DATA RECORDS —

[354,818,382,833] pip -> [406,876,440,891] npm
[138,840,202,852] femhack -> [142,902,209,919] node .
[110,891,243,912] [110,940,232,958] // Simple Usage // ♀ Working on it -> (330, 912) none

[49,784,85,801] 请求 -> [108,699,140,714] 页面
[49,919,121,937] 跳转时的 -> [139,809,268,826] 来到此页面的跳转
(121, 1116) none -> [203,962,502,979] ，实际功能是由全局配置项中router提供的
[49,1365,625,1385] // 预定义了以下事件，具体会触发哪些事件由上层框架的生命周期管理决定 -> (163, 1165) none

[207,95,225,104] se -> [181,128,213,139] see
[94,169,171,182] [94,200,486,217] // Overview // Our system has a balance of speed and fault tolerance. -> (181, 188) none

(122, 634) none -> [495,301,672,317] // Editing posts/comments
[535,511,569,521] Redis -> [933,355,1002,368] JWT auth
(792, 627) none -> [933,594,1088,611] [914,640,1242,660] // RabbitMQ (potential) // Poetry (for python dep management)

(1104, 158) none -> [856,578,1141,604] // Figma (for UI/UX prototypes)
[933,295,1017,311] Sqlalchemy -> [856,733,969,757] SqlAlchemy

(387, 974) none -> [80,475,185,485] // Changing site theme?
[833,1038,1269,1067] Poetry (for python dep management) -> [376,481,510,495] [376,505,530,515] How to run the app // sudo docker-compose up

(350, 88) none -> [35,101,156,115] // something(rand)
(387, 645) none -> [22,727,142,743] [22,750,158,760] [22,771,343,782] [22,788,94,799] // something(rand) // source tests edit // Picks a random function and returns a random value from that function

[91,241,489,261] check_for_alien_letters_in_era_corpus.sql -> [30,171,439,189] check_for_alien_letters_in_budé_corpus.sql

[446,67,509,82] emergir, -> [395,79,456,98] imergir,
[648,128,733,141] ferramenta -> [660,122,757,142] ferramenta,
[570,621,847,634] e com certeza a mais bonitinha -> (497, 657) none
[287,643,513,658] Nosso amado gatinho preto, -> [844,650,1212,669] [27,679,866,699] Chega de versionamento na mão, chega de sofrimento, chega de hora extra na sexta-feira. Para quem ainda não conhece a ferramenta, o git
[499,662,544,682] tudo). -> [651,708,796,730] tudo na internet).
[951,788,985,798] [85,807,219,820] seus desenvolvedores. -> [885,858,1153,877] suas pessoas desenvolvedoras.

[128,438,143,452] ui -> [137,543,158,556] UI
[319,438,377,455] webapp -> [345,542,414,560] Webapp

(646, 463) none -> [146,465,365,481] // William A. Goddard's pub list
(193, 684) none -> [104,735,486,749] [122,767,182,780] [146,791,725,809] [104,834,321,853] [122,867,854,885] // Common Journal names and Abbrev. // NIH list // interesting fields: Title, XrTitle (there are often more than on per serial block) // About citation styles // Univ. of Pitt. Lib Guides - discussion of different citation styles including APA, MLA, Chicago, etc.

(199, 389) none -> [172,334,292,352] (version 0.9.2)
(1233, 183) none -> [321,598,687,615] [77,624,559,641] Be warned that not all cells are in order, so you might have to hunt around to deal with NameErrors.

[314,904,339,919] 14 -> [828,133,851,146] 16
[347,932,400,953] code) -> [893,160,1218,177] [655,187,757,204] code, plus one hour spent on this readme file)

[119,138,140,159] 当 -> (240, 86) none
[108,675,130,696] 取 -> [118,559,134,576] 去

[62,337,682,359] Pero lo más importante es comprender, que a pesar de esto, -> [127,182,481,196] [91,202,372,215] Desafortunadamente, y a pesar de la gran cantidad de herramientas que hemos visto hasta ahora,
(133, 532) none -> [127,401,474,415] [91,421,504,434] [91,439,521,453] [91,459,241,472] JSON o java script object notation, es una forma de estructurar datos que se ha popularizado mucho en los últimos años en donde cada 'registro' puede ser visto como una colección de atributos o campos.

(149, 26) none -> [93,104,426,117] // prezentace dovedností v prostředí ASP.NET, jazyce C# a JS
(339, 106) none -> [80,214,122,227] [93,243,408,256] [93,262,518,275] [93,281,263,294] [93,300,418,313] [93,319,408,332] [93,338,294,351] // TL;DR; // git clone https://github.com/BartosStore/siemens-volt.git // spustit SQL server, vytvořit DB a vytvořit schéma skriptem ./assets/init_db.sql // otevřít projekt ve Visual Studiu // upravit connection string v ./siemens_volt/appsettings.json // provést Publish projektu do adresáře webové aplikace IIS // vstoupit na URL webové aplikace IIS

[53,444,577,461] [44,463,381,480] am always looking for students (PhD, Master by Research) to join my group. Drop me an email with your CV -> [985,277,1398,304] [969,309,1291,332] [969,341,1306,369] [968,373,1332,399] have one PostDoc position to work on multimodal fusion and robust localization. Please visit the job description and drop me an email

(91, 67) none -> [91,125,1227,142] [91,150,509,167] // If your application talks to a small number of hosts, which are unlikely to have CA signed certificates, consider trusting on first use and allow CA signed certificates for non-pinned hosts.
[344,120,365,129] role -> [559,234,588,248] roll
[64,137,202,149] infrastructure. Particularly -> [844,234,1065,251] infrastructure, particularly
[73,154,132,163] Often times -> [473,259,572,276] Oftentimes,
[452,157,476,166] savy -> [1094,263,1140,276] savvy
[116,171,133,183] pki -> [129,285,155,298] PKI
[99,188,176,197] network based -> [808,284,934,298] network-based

REQUIRED WORK — Each entry above must be set down again without alteration.

ANSWER FOR THE TASK —
[354,818,382,833] pip -> [406,876,440,891] npm
[138,840,202,852] femhack -> [142,902,209,919] node .
[110,891,243,912] [110,940,232,958] // Simple Usage // ♀ Working on it -> (330, 912) none

[49,784,85,801] 请求 -> [108,699,140,714] 页面
[49,919,121,937] 跳转时的 -> [139,809,268,826] 来到此页面的跳转
(121, 1116) none -> [203,962,502,979] ，实际功能是由全局配置项中router提供的
[49,1365,625,1385] // 预定义了以下事件，具体会触发哪些事件由上层框架的生命周期管理决定 -> (163, 1165) none

[207,95,225,104] se -> [181,128,213,139] see
[94,169,171,182] [94,200,486,217] // Overview // Our system has a balance of speed and fault tolerance. -> (181, 188) none

(122, 634) none -> [495,301,672,317] // Editing posts/comments
[535,511,569,521] Redis -> [933,355,1002,368] JWT auth
(792, 627) none -> [933,594,1088,611] [914,640,1242,660] // RabbitMQ (potential) // Poetry (for python dep management)

(1104, 158) none -> [856,578,1141,604] // Figma (for UI/UX prototypes)
[933,295,1017,311] Sqlalchemy -> [856,733,969,757] SqlAlchemy

(387, 974) none -> [80,475,185,485] // Changing site theme?
[833,1038,1269,1067] Poetry (for python dep management) -> [376,481,510,495] [376,505,530,515] How to run the app // sudo docker-compose up

(350, 88) none -> [35,101,156,115] // something(rand)
(387, 645) none -> [22,727,142,743] [22,750,158,760] [22,771,343,782] [22,788,94,799] // something(rand) // source tests edit // Picks a random function and returns a random value from that function

[91,241,489,261] check_for_alien_letters_in_era_corpus.sql -> [30,171,439,189] check_for_alien_letters_in_budé_corpus.sql

[446,67,509,82] emergir, -> [395,79,456,98] imergir,
[648,128,733,141] ferramenta -> [660,122,757,142] ferramenta,
[570,621,847,634] e com certeza a mais bonitinha -> (497, 657) none
[287,643,513,658] Nosso amado gatinho preto, -> [844,650,1212,669] [27,679,866,699] Chega de versionamento na mão, chega de sofrimento, chega de hora extra na sexta-feira. Para quem ainda não conhece a ferramenta, o git
[499,662,544,682] tudo). -> [651,708,796,730] tudo na internet).
[951,788,985,798] [85,807,219,820] seus desenvolvedores. -> [885,858,1153,877] suas pessoas desenvolvedoras.

[128,438,143,452] ui -> [137,543,158,556] UI
[319,438,377,455] webapp -> [345,542,414,560] Webapp

(646, 463) none -> [146,465,365,481] // William A. Goddard's pub list
(193, 684) none -> [104,735,486,749] [122,767,182,780] [146,791,725,809] [104,834,321,853] [122,867,854,885] // Common Journal names and Abbrev. // NIH list // interesting fields: Title, XrTitle (there are often more than on per serial block) // About citation styles // Univ. of Pitt. Lib Guides - discussion of different citation styles including APA, MLA, Chicago, etc.

(199, 389) none -> [172,334,292,352] (version 0.9.2)
(1233, 183) none -> [321,598,687,615] [77,624,559,641] Be warned that not all cells are in order, so you might have to hunt around to deal with NameErrors.

[314,904,339,919] 14 -> [828,133,851,146] 16
[347,932,400,953] code) -> [893,160,1218,177] [655,187,757,204] code, plus one hour spent on this readme file)

[119,138,140,159] 当 -> (240, 86) none
[108,675,130,696] 取 -> [118,559,134,576] 去

[62,337,682,359] Pero lo más importante es comprender, que a pesar de esto, -> [127,182,481,196] [91,202,372,215] Desafortunadamente, y a pesar de la gran cantidad de herramientas que hemos visto hasta ahora,
(133, 532) none -> [127,401,474,415] [91,421,504,434] [91,439,521,453] [91,459,241,472] JSON o java script object notation, es una forma de estructurar datos que se ha popularizado mucho en los últimos años en donde cada 'registro' puede ser visto como una colección de atributos o campos.

(149, 26) none -> [93,104,426,117] // prezentace dovedností v prostředí ASP.NET, jazyce C# a JS
(339, 106) none -> [80,214,122,227] [93,243,408,256] [93,262,518,275] [93,281,263,294] [93,300,418,313] [93,319,408,332] [93,338,294,351] // TL;DR; // git clone https://github.com/BartosStore/siemens-volt.git // spustit SQL server, vytvořit DB a vytvořit schéma skriptem ./assets/init_db.sql // otevřít projekt ve Visual Studiu // upravit connection string v ./siemens_volt/appsettings.json // provést Publish projektu do adresáře webové aplikace IIS // vstoupit na URL webové aplikace IIS

[53,444,577,461] [44,463,381,480] am always looking for students (PhD, Master by Research) to join my group. Drop me an email with your CV -> [985,277,1398,304] [969,309,1291,332] [969,341,1306,369] [968,373,1332,399] have one PostDoc position to work on multimodal fusion and robust localization. Please visit the job description and drop me an email

(91, 67) none -> [91,125,1227,142] [91,150,509,167] // If your application talks to a small number of hosts, which are unlikely to have CA signed certificates, consider trusting on first use and allow CA signed certificates for non-pinned hosts.
[344,120,365,129] role -> [559,234,588,248] roll
[64,137,202,149] infrastructure. Particularly -> [844,234,1065,251] infrastructure, particularly
[73,154,132,163] Often times -> [473,259,572,276] Oftentimes,
[452,157,476,166] savy -> [1094,263,1140,276] savvy
[116,171,133,183] pki -> [129,285,155,298] PKI
[99,188,176,197] network based -> [808,284,934,298] network-based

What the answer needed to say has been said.